4.1.1. Des fantasmes communs sous-tendent les pratiques.

Ici, il s'agit d'un fantasme d’assimilation du SEU aux déchets.

Le fantasme d’une violence active ou potentielle plane sur ces personnes et sur les lieux qu’ils fréquentent. Le directeur du CHRS de la ville est également responsable de la gestion de cet abri de nuit et du personnel qui y travaille. Plusieurs fois la police est intervenuepour y rétablir l’ordre. Il est vrai que les portes et les fenêtres de ce bâtiment en préfabriqué étaient munies de barreaux. Le fait qu’il soit situé à l’extérieur de l’enceinte de la ville, en zone industrielle sur un terrain vague, ne le rendait pas très accueillant, ni accessible. Le matin au Lieu A, nous recevions les comptes rendus de ce qui s’était passé la veille à l’abri de nuit. Nous avons eu, en direct, le récit d'un braquage avec arme. Plusieurs H.D.T. sur un mode violent ont également eu lieu à partir de l’abri de nuit.

Un autre fantasme qui répond sans doute aux deux fantasmes précédents est la nécessité de se débarrasser des SEU :

  • à cause de leur « dangerosité »
  • parce qu’en tant que « déchets », ils devraient rester contenus dans la zone de la déchetterie, ce qu’ils ne font pas.

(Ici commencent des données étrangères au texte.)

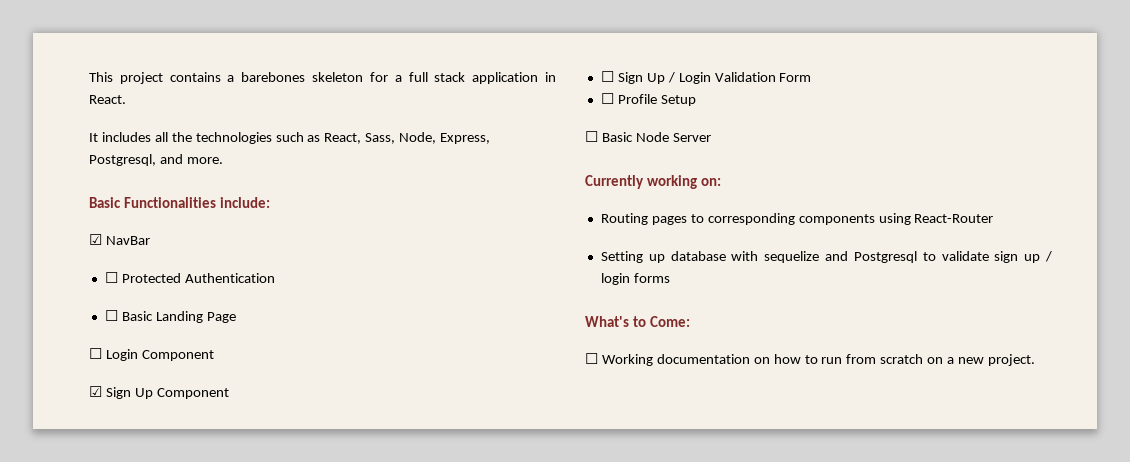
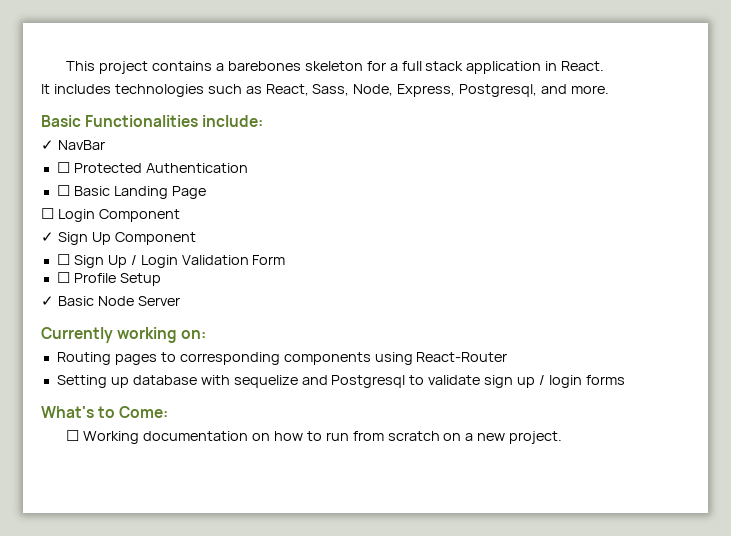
[154,132,192,142] all the -> (111, 89) none
[89,234,102,245] ☑ -> [41,140,54,150] ✓
[89,386,102,397] ☑ -> [41,232,54,242] ✓
[585,131,598,142] ☐ -> [41,296,54,306] ✓

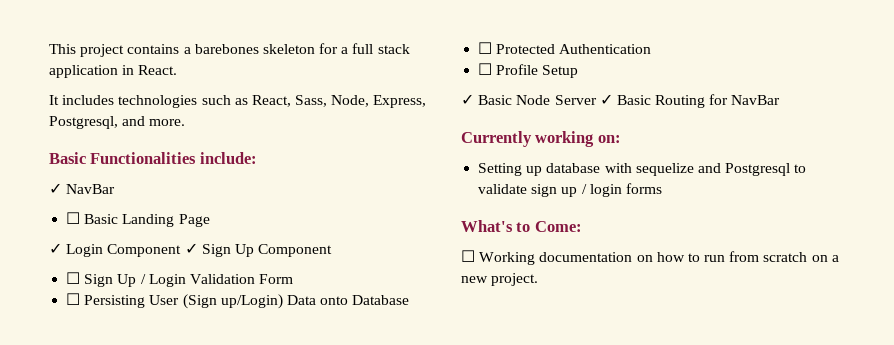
[56,162,248,173] // ☐ Protected Authentication -> (116, 189) none
[41,208,54,219] ☐ -> [49,243,62,254] ✓
(180, 215) // -> (182, 250) none
(286, 260) none -> [66,293,410,309] [478,42,652,54] // ☐ Persisting User (Sign up/Login) Data onto Database // ☐ Protected Authentication
[41,327,207,343] [56,352,508,365] // Currently working on: // Routing pages to corresponding components using React-Router -> [599,94,781,108] [461,131,621,147] ✓ Basic Routing for NavBar // Currently working on:

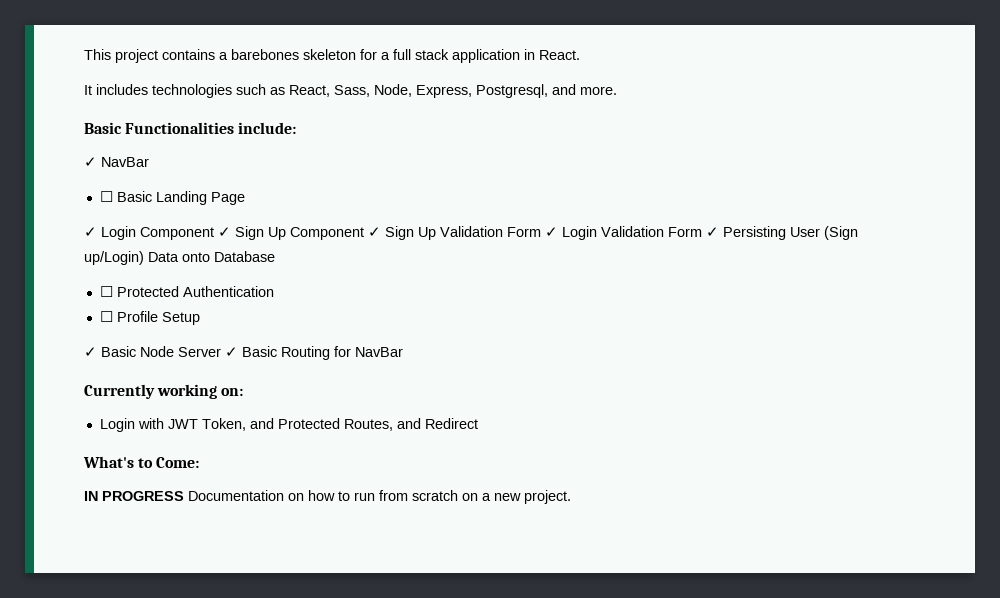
[66,272,146,287] // ☐ Sign Up / -> [368,226,558,240] ✓ Sign Up Validation Form ✓
[66,293,81,305] // ☐ -> [706,227,719,237] ✓
[478,163,807,176] [478,183,662,197] Setting up database with sequelize and Postgresql to validate sign up / login forms -> [99,418,478,432] Login with JWT Token, and Protected Routes, and Redirect
[461,250,633,265] ☐ Working documentation -> [84,490,284,501] IN PROGRESS Documentation

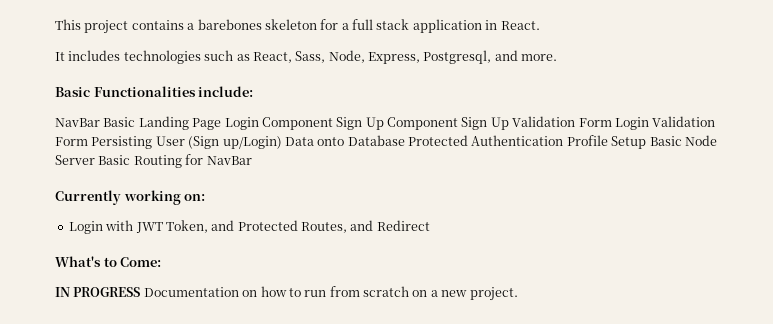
[84,157,149,167] [99,191,113,202] ✓ NavBar // ☐ -> [55,118,100,127] NavBar
[84,227,97,237] // ✓ -> (222, 124) none
[218,227,231,237] ✓ -> (333, 123) none
[368,227,381,237] ✓ -> (458, 123) none
[545,227,558,237] ✓ -> (612, 122) none
[706,227,719,237] ✓ -> (88, 141) none
[99,286,113,297] // ☐ -> (405, 140) none
[99,311,113,322] // ☐ -> (564, 140) none
[84,347,97,357] // ✓ -> (647, 142) none
[225,347,238,357] ✓ -> (95, 160) none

Une histoire reste inscrite dans la mémoire collective du milieu d’accompagnement psychosocial de cette ville. Selon elle, la police, autrefois, ramassait SEU et marginaux et les transportait en camion, la nuit, en haut d’une montagne proche de la ville du Lieu A, où elle les lâchait dans la nature. Les professionnels de la prise en charge psychosociale qui m’ont fait ce récit y croient toujours. On voit donc combien ce fantasme persiste – non sans raison, d’ailleurs, si l’on se souvient de la pétition – avec 14 pages de signatures – adressée à la Mairie, et où il est question de personnes, présentées comme de la « racaille » - qui ternissent l'image et les trottoirs « d'une des plus belles villes de France » et sèment la terreur.

En voici un extrait :

« Les habitants du centre ville, gare, poste, subissent la faune (…), plutôt que la flore. L'une des plus belles villes de France doit-elle continuer à ternir son image de marque en faisant fuir les touristes, en laissant la racaille ternir les trottoirs, et installer la terreur chez nos retraités ou provoquer nos commerçants déjà en difficulté ?».

Un autre fantasme est l’assimilation du lieu et de l'équipe au ventre maternel archaïque. Nous y reviendrons.